Kırım hanlarının otuz sekizincisi olup, Arslan Giray Hanın ikinci oğludur. 1729’da doğdu.

Arslan Giray Hanın hanlığı zamanında veliaht oldu. Veliahtlığında mühim askerî hizmetlerde bulundu. 1769’da amcası Giray Hanın vefâtı üzerine Kırım Hanlığına tâyin edildi. O sıralarda meydana gelen 1768-1774 Osmanlı-Rus Harbinin Osmanlıların aleyhine gelişmesi neticesinde Hotin Kalesinin düşmesi ve Rusların Turla Irmağını geçmesi gibi üzücü hâdiselerin zuhuru esnâsında Osmanlı Devletinden birçok yardım görmesine rağmen burayı alamadığı için Hanlık’tan alınarak Kıbrıs’a sürüldü. Bir müddet sonra affedilerek Malkara’daki çiftliklerinden birinde oturmasına müsâade edildi.

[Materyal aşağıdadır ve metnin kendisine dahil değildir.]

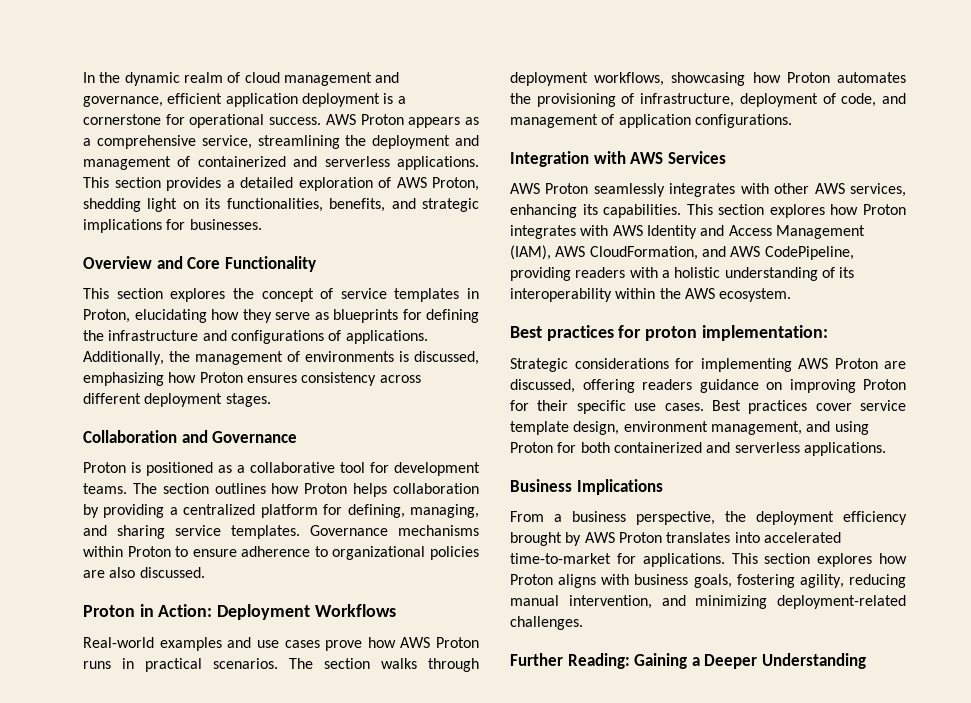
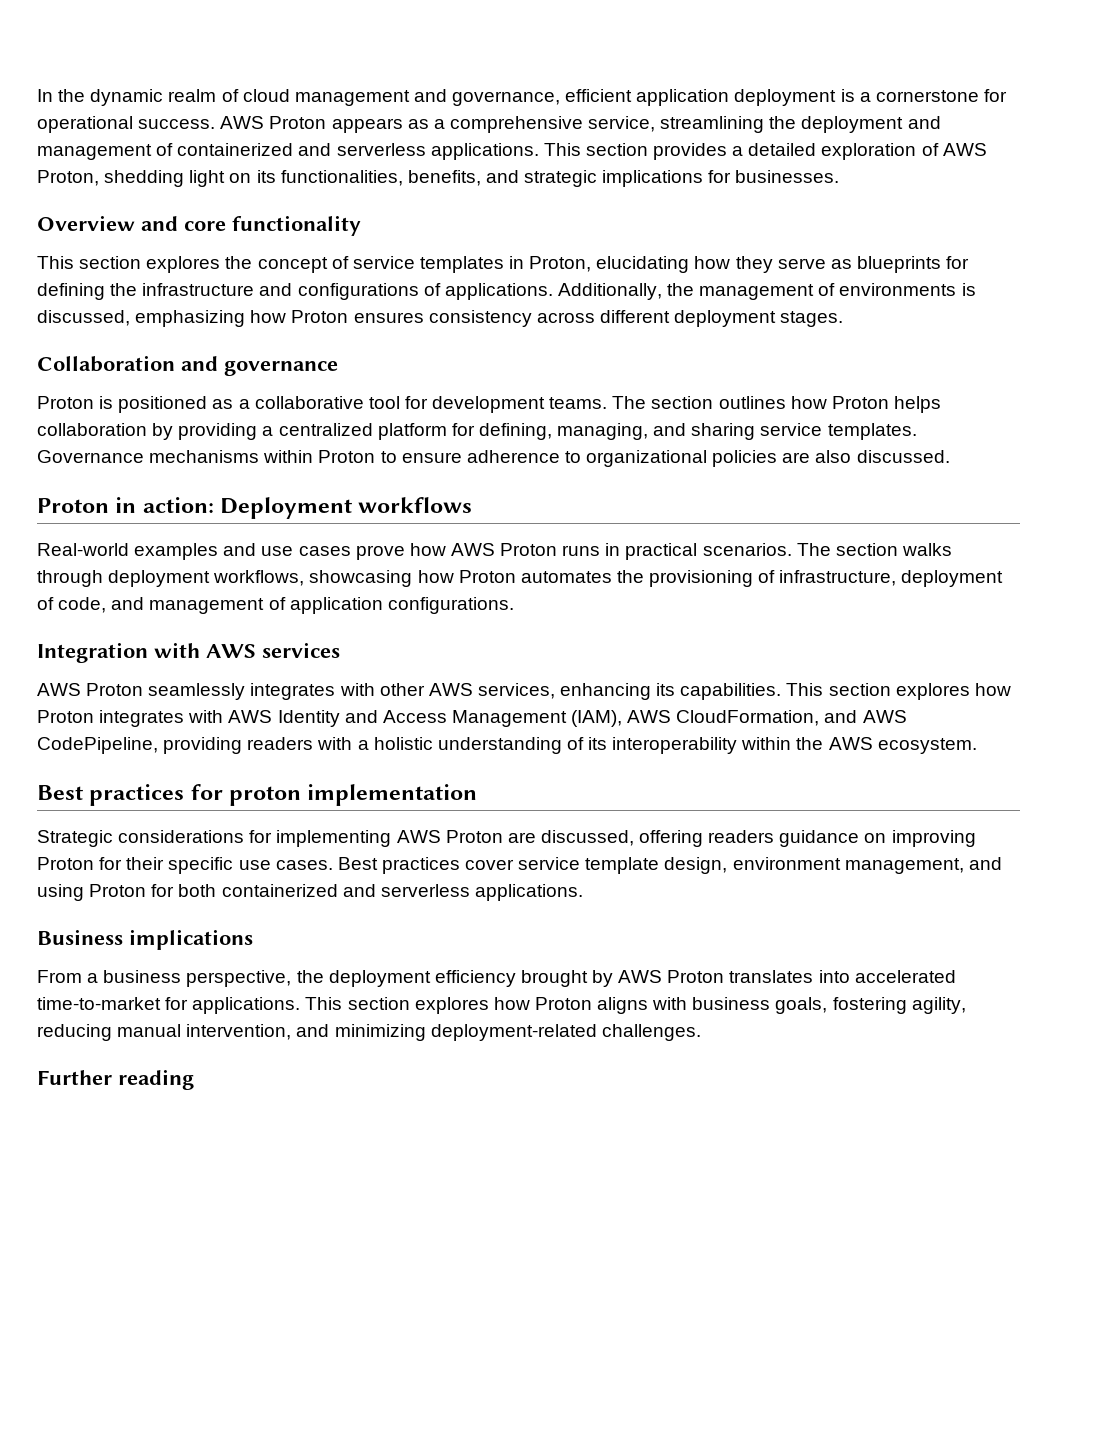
- Overview and Core Functionality
+ Overview and core functionality
- Collaboration and Governance
+ Collaboration and governance
- Proton in Action: Deployment Workflows
+ Proton in action: Deployment workflows
- Integration with AWS Services
+ Integration with AWS services
- Best practices for proton implementation:
+ Best practices for proton implementation
- Business Implications
+ Business implications
- Further Reading: Gaining a Deeper Understanding
+ Further reading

1771’de Rusların Kırım’a saldırmaları üzerine Osmanlı orduları komutanı Canikli Ali Paşa ile, beraberinde ona yakın Hanzâde ve Devlet Giray olduğu halde Kırım’ı kurtarmakla görevlendirildi. Tatar, Çerkez ve Nogay askerlerinin de yardımıyla başarı sağlandı. Ruslarla Küçük Kaynarca Antlaşması yapıldıktan sonra Kırım bağımsızlığına kavuştu. 1775’te Devlet Giray ikinci defa Kırım Hanlığına tâyin olundu. Hanlığın tek başına tutunamayacağını anlayınca, Kırım Hanlığının Osmanlı İmparatorluğuna bağlı bir ülke olduğunu îlân etti. Ancak Kırım Mirzaları Ruslarla birleşince Devlet Giray zor durumda kaldı. Nihayet 1776’da bu görevinden alınarak İstanbul’a çağrıldı ve Vize’de oturmasına izin verildi.

Osmanlı Devletine bağlı ve sâdık bir kimse olan Devlet Giray, 1780’de orada vefât etti.